*INFORMATION:*

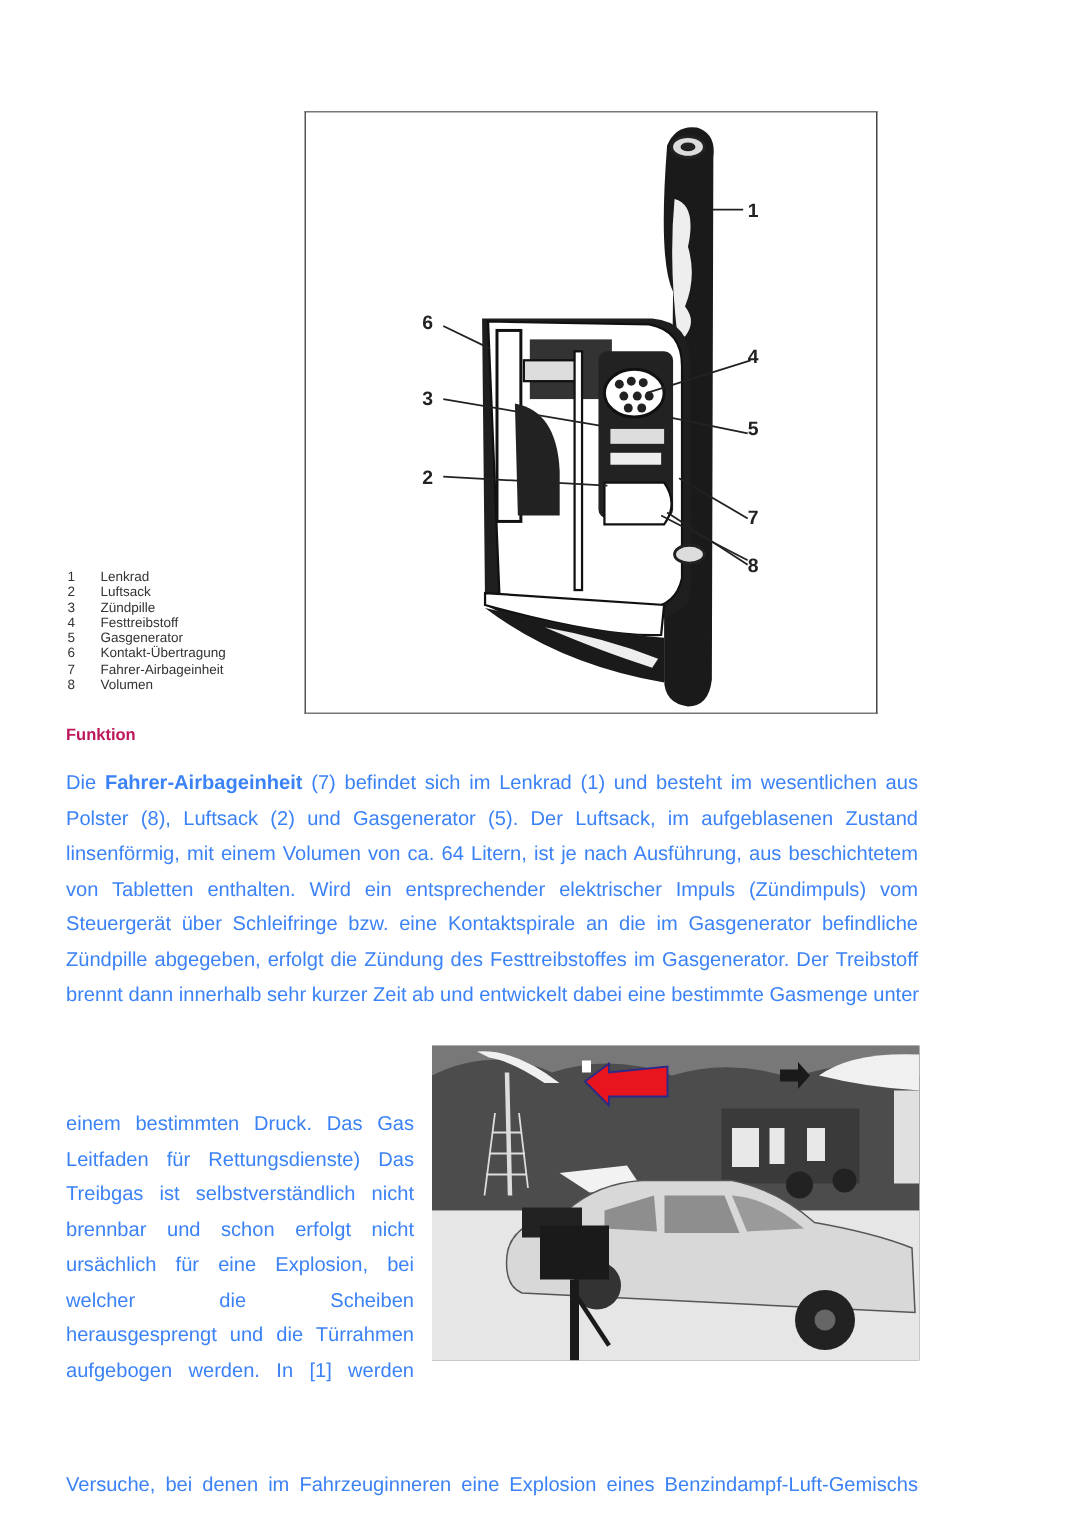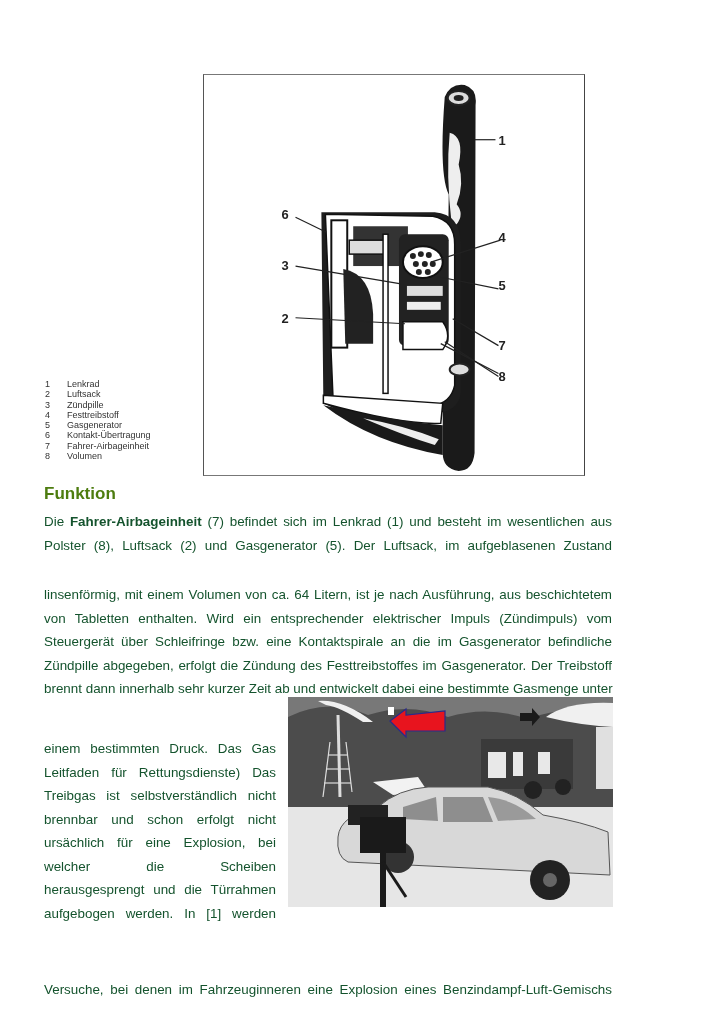--- a/index.html
+++ b/index.html
@@ -19,7 +19,7 @@
   .legend-num { width: 22px; }
 
   
-  .heading { position: absolute; left: 44px; top: 484px; font-size: 17px; font-weight: bold; color: #4d7c0f; }
+  .heading { position: absolute; left: 44px; top: 484px; font-size: 11px; font-weight: bold; color: #be185d; }
 
   
   .para { position: absolute; left: 44px; width: 568px; font-size: 13.4px; line-height: 23.5px;

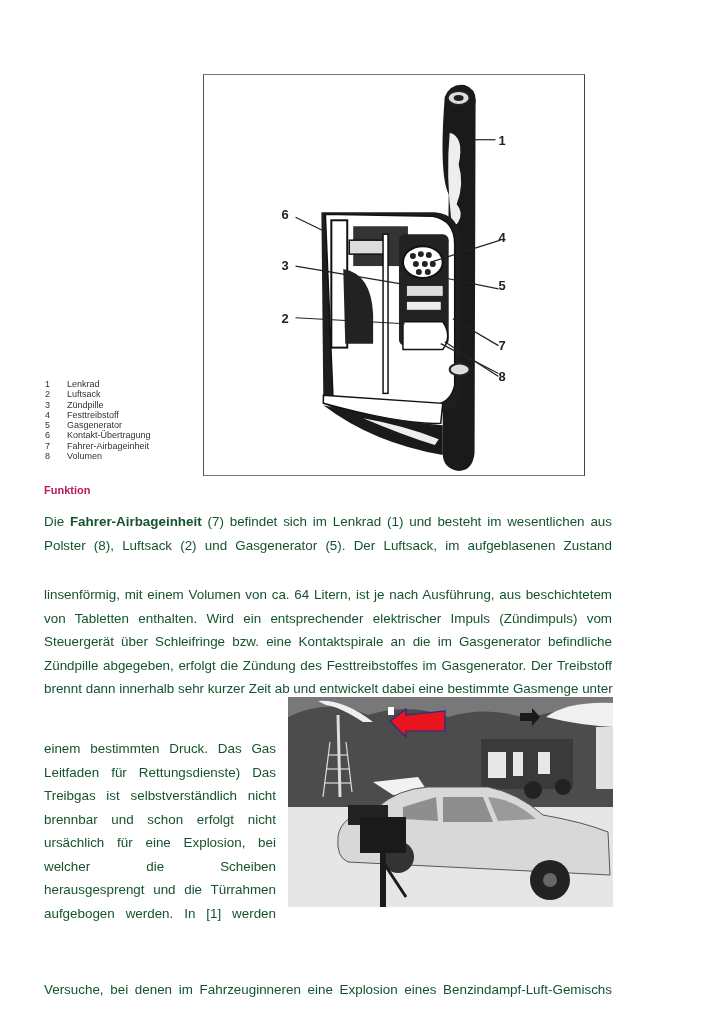--- a/index.html
+++ b/index.html
@@ -23,7 +23,7 @@
 
   
   .para { position: absolute; left: 44px; width: 568px; font-size: 13.4px; line-height: 23.5px;
-          text-align: justify; text-align-last: justify; color: #14532d; }
+          text-align: justify; text-align-last: justify; color: #3b82f6; }
   .para .line { display: block; white-space: nowrap; text-align: justify; text-align-last: justify; }
   .para-full { top: 510px; }
   .para-narrow { top: 737px; width: 232px; }

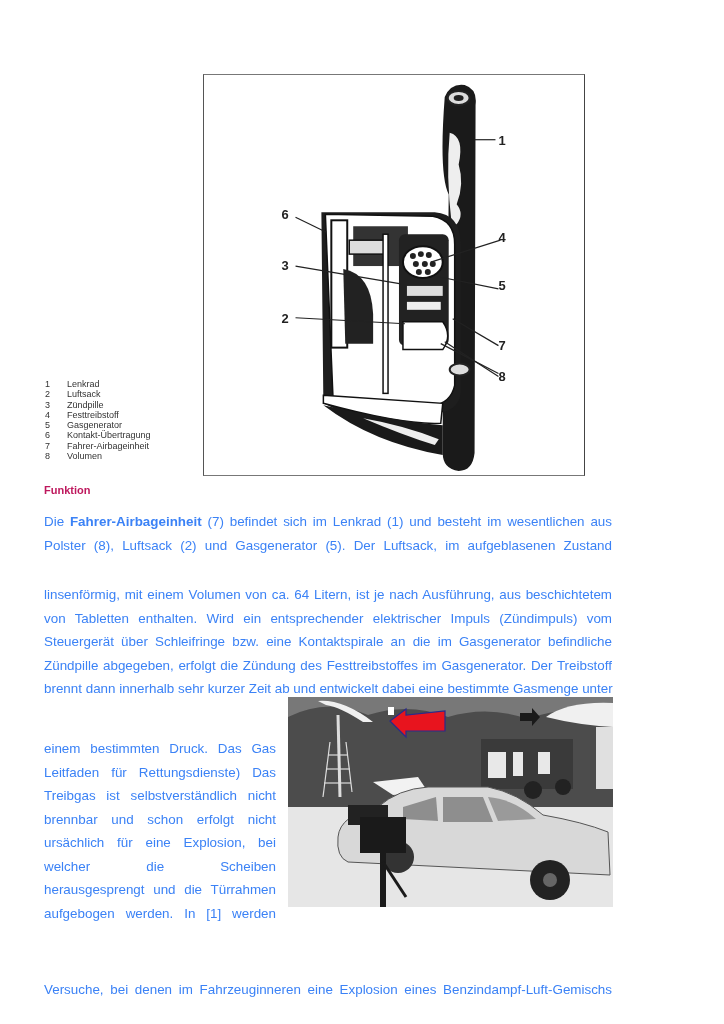--- a/index.html
+++ b/index.html
@@ -139,7 +139,7 @@
 <div class="para para-full">
   <span class="line" style="word-spacing: 0px;"><span>Die </span><span class="bold">Fahrer-Airbageinheit</span><span> (7) befindet sich im Lenkrad (1) und besteht im wesentlichen aus</span></span>
   <span class="line" style="word-spacing: 0px;">Polster (8), Luftsack (2) und Gasgenerator (5). Der Luftsack, im aufgeblasenen Zustand</span>
-  <span class="line" style="word-spacing: 0px; margin-top: 26px;">linsenförmig, mit einem Volumen von ca. 64 Litern, ist je nach Ausführung, aus beschichtetem</span>
+  <span class="line" style="word-spacing: 0px;">linsenförmig, mit einem Volumen von ca. 64 Litern, ist je nach Ausführung, aus beschichtetem</span>
   <span class="line" style="word-spacing: 0px;">von Tabletten enthalten. Wird ein entsprechender elektrischer Impuls (Zündimpuls) vom</span>
   <span class="line" style="word-spacing: 0px;">Steuergerät über Schleifringe bzw. eine Kontaktspirale an die im Gasgenerator befindliche</span>
   <span class="line" style="word-spacing: 0px;">Zündpille abgegeben, erfolgt die Zündung des Festtreibstoffes im Gasgenerator. Der Treibstoff</span>

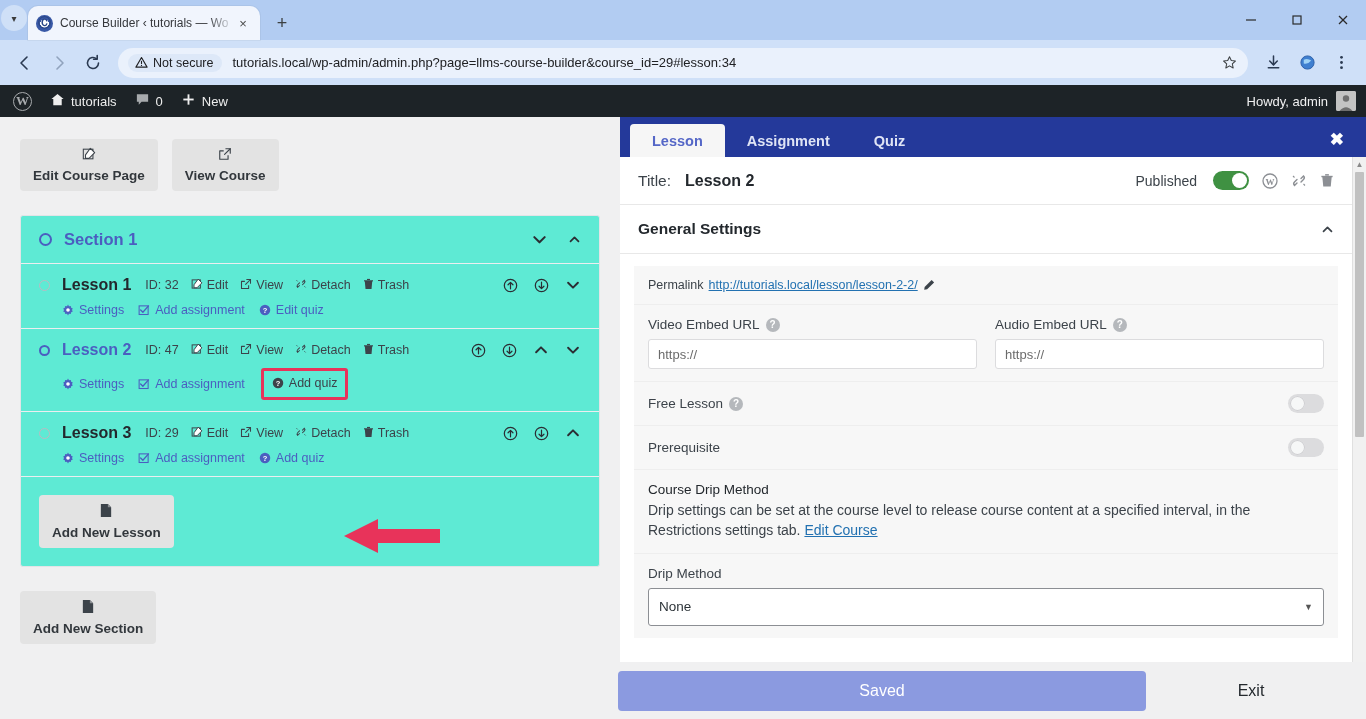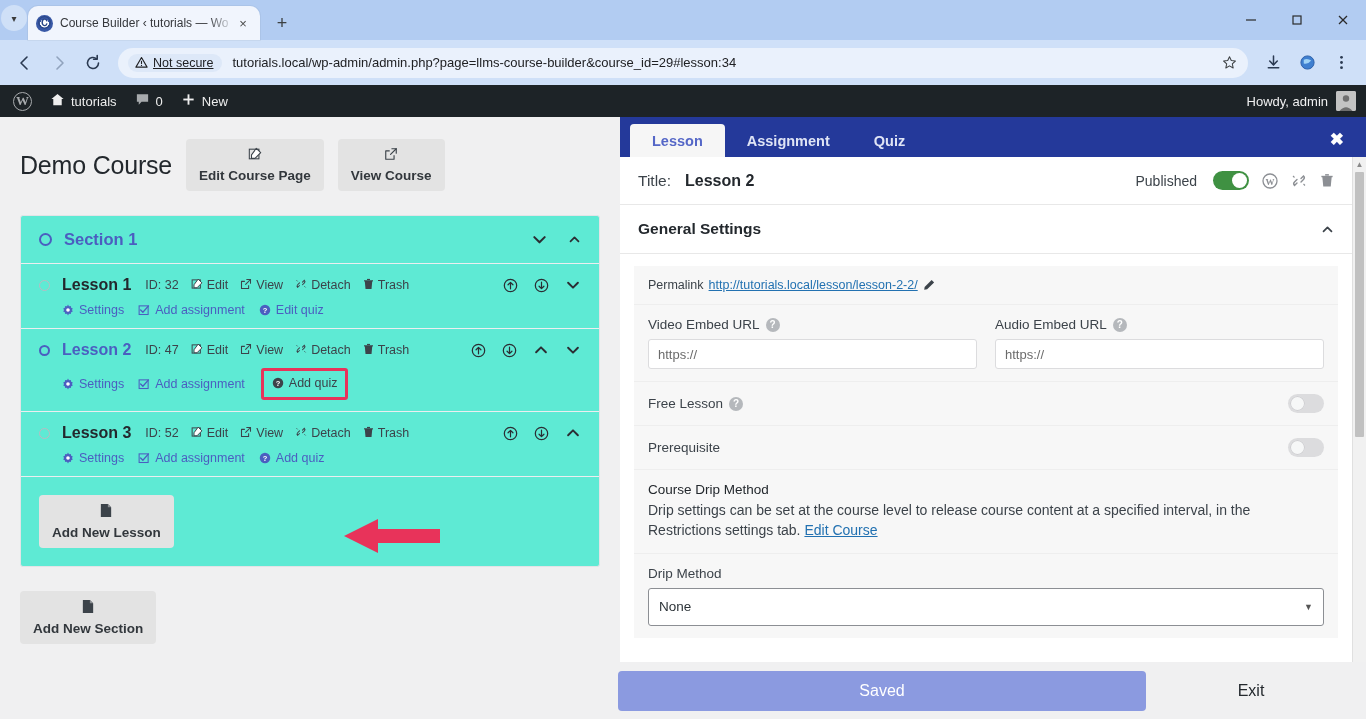--- a/index.html
+++ b/index.html
@@ -67,7 +67,7 @@
     display:flex; align-items:center; gap:5px; background:#dde8f8; border-radius:12px;
     padding: 2px 9px 2px 7px; margin-right: 10px; flex:none;
   }
-  .not-secure-txt { font-size:12.5px; color:#202124; white-space:nowrap;text-decoration:underline; }
+  .not-secure-txt { font-size:12.5px; color:#202124; white-space:nowrap; }
   .url-text { font-size:13px; color:#202124; white-space:nowrap; flex:1; overflow:hidden; }
   .star-btn { width:26px; height:26px; display:flex; align-items:center; justify-content:center; color:#3c4043; }
   .tb-icon { width:30px; height:30px; display:flex; align-items:center; justify-content:center; color:#2b3a52; }

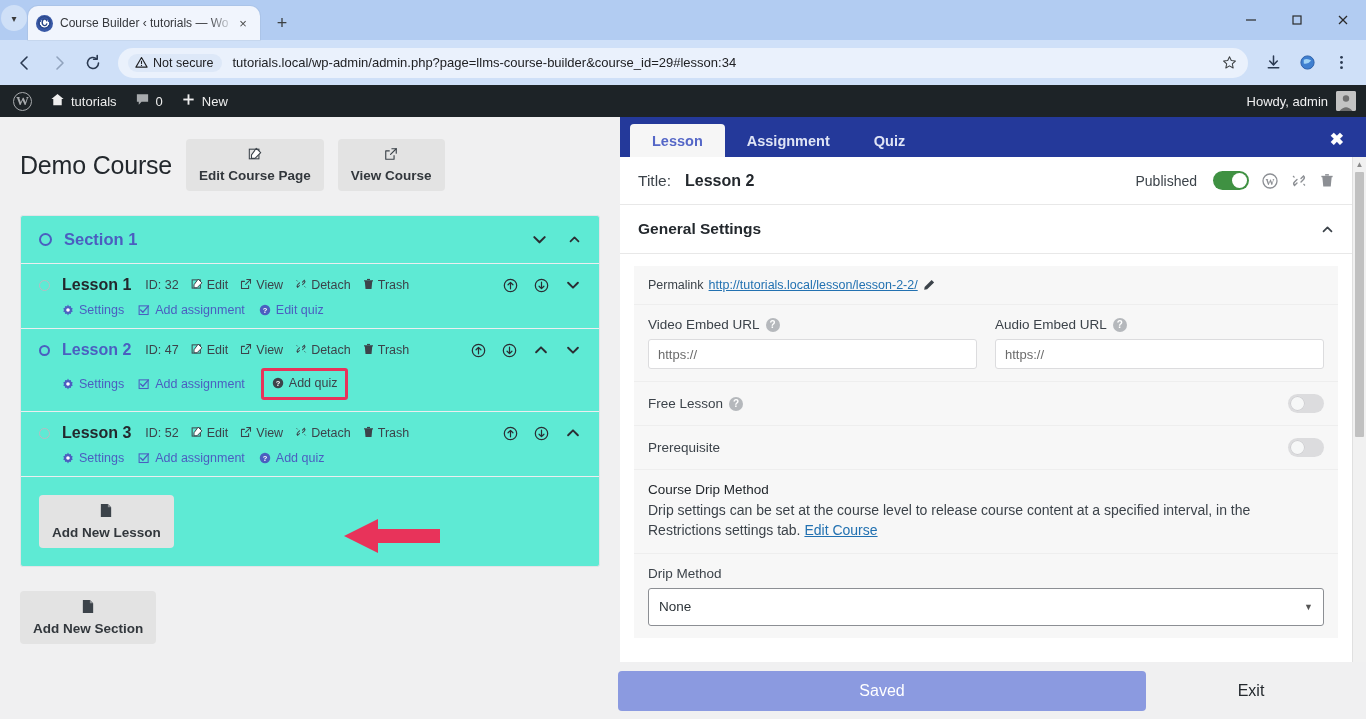--- a/index.html
+++ b/index.html
@@ -384,7 +384,6 @@
 
   <div class="left-col">
     <div class="course-head">
-      <div class="course-title">Demo Course</div>
       <button class="gray-btn">
         <span class="gi">
           <svg width="14" height="14" viewBox="0 0 16 16">

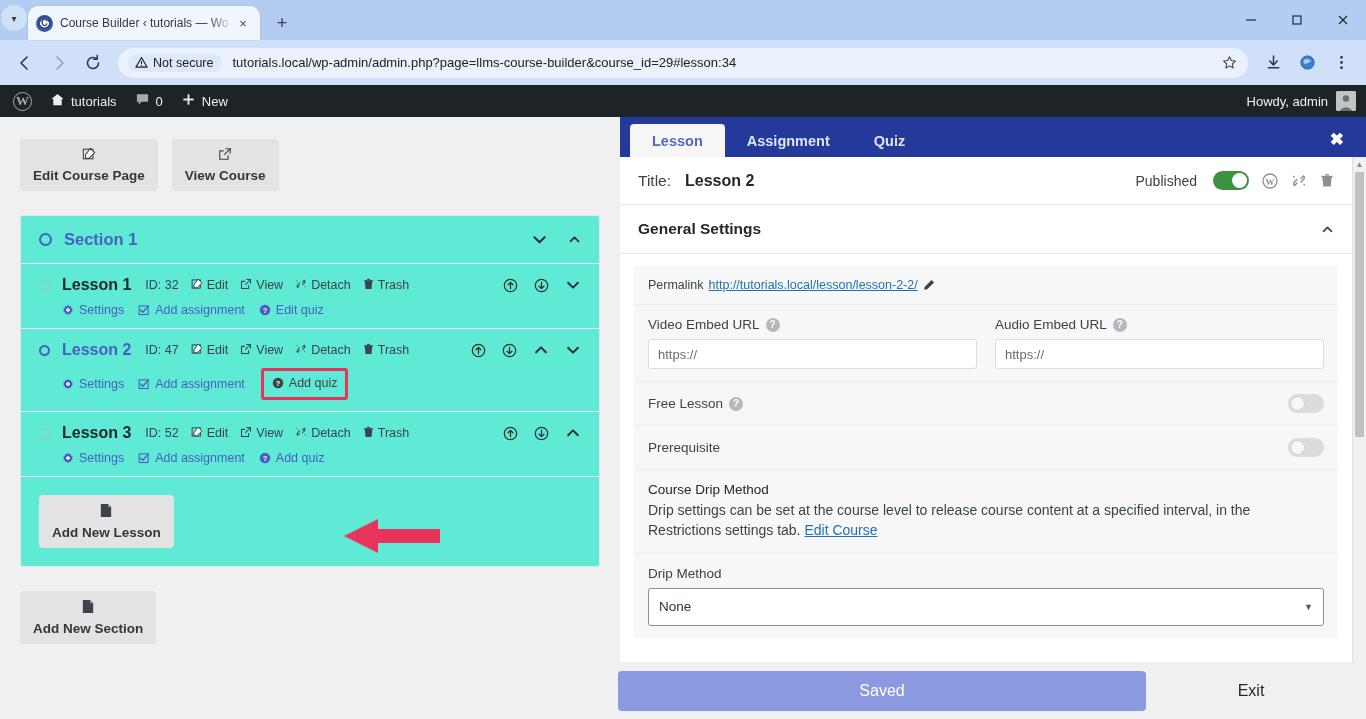--- a/index.html
+++ b/index.html
@@ -611,7 +611,7 @@
         <div class="lesson-line1">
           <span class="les-dot"></span>
           <span class="les-name">Lesson 3</span>
-          <span class="les-id">ID: 52</span>
+          <span class="les-id">ID: 29</span>
           <span class="les-link">
             <span><svg width="12" height="12" viewBox="0 0 16 16">
                   <rect x="1.5" y="2.5" width="11" height="11" fill="none" stroke="#3c434a" stroke-width="1.3"></rect>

*PROBLEM TO SOLVE:* Whenever "viewBox" occurs in a line above, copy that line.

*ANSWER TO THIS TASK:*
           <svg width="14" height="14" viewBox="0 0 16 16">
             <span><svg width="12" height="12" viewBox="0 0 16 16">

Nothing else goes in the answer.